In 1831 under the reign of king Rama III, his brother, Prince Mongkut, as a monk, discovered the ruin of Phra Pathommachedi, the pagoda with the prang shaped top with 84 meters high and visited several times. He requested royal approval to restore the stupa, but Rama III declined. In 1832 Sunthorn Phu, a famous Thai poet, accompanied Prince Chutamani on a visit to Phra Pathommachedi.

After his coronation, Mongkut rebuilt the stupa in the Sri Lankan style, covering the old stupa as well as the new temple. The new temple has four viharas used for Buddhist ceremonies as well as many storage buildings to keep artifacts that were found in the nearby area. Mongkut also built a palace named Pathom Nakorn Palace near Phra Pathommachedi. Damrong Rajanubhab gave the reason for the palace in his book Tamnaan Wang Gao (Tales of the Old Palaces). During the renovation of Phra Pathommachedi it was not possible to travel from Bangkok to Nakhon Pathom and back within a day, so an overnight stay was necessary. Under the royal command of Mongkut, the palace was built near the stupa. The canals of Mahasawas and Chedi Bucha were also dug to facilitate commuting by boat between Bangkok and Nakhon Pathom. After 17 years of construction, the stupa and temple were finished in 1870 in the reign of Chulalongkorn. Chulalongkorn added belfries and imported golden brown colour tiles from China to cover the whole stupa. The population of nearby Nakhon Chai Si District was ordered to move to the newly created city around Phra Pathommachedi.

===Later Development===
In 1907 as a Crown Prince, Vajiravudh, after visited Phra Pathommachedi for several times, he decided to build Sanam Chandra Palace in Nakhon Pathom. He recorded the miracle stories of Phra Pathommachedi as well as renovated the stupa complex.

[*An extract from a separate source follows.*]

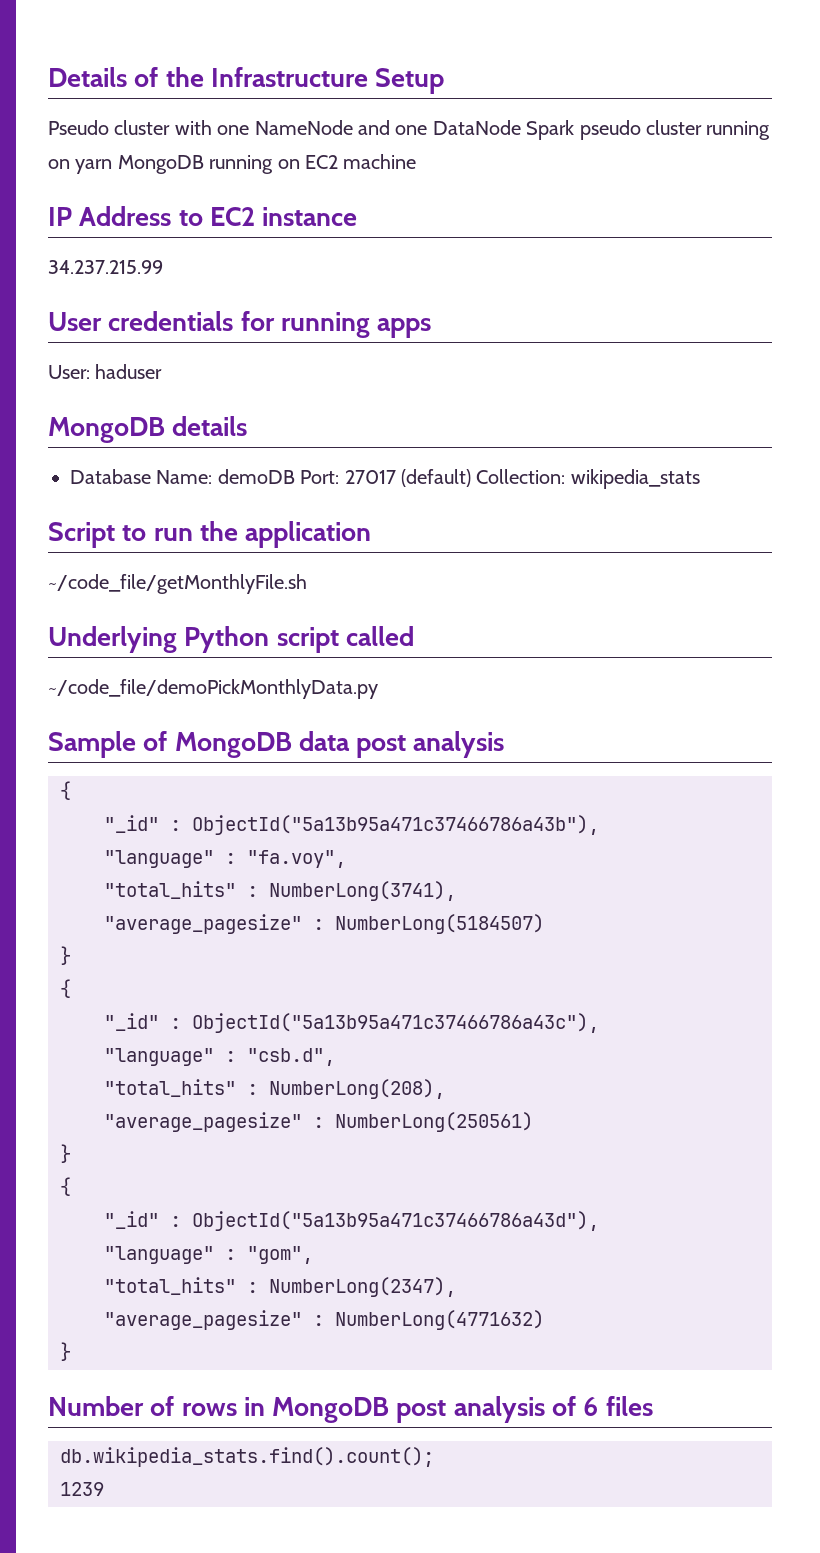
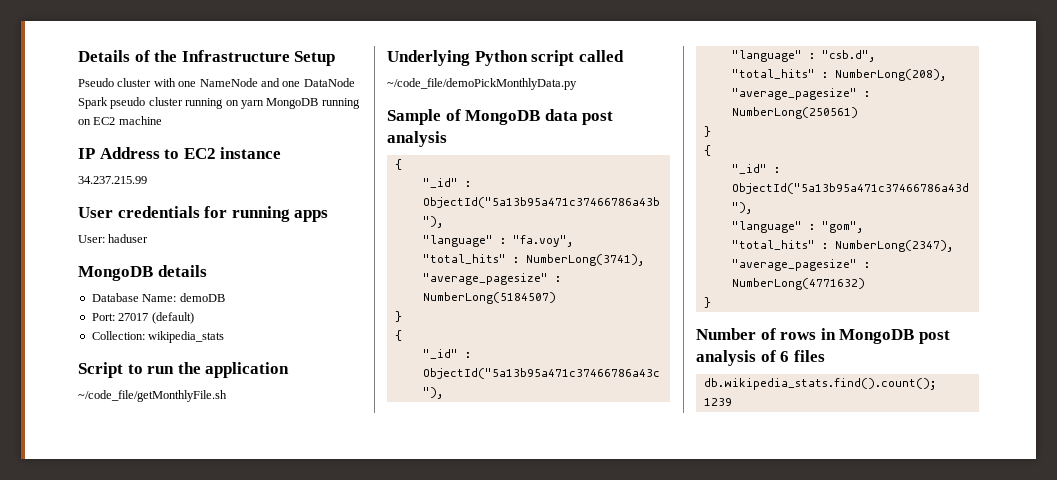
- Database Name: demoDB Port: 27017 (default) Collection: wikipedia_stats
+ Database Name: demoDB
+ Port: 27017 (default)
+ Collection: wikipedia_stats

In 1911 he built the 7.20 metres Buddha image and named Phra Ruang Rojanarit Sri Indraditya Dhammobhas Mahavajiravudhraj Pujaneeya Bophitr (พระร่วงโรจนฤทธิ์ ศรีอินทราทิตย์ธรรโมภาส มหาวชิราวุธราชปูชนียบพิตร) and installed in the front niche of Phra Pathommachedi. The ashes of Vajiravudh, his consort Suvadhana, and his daughter Bejaratana are kept at Phra Pathommachedi. Prajadhipok rebuilt ordination hall. In 1940 Nakhon Pathom Province selected Phra Pathommachedi as the symbol in provincial seal.

Seal of Nakhon Pathom

In 1966, the temple abbot found several cracks inside the stupa. Ministry of Interior sent a group of experts to check the stupa. After nine years research, the experts group reported that the stupa was in critical state and needed urgent restoration. The restoration finished in 1981. In 2008 Phra Pathommachedi had been restored again to solve inside stupa moisture problem, the works done in 2012.

===Giant Incense Incident===
In 1998 to celebrate the 84th birthday of Phra Ruang Buddha image, Wat Phra Pathommachedi constructed three giant incense sticks to be the biggest incense stick in the world in front of the Northern Vihara. On November 2, 1998, the incense collapsed immediately causing 5 deaths and 13 injuries.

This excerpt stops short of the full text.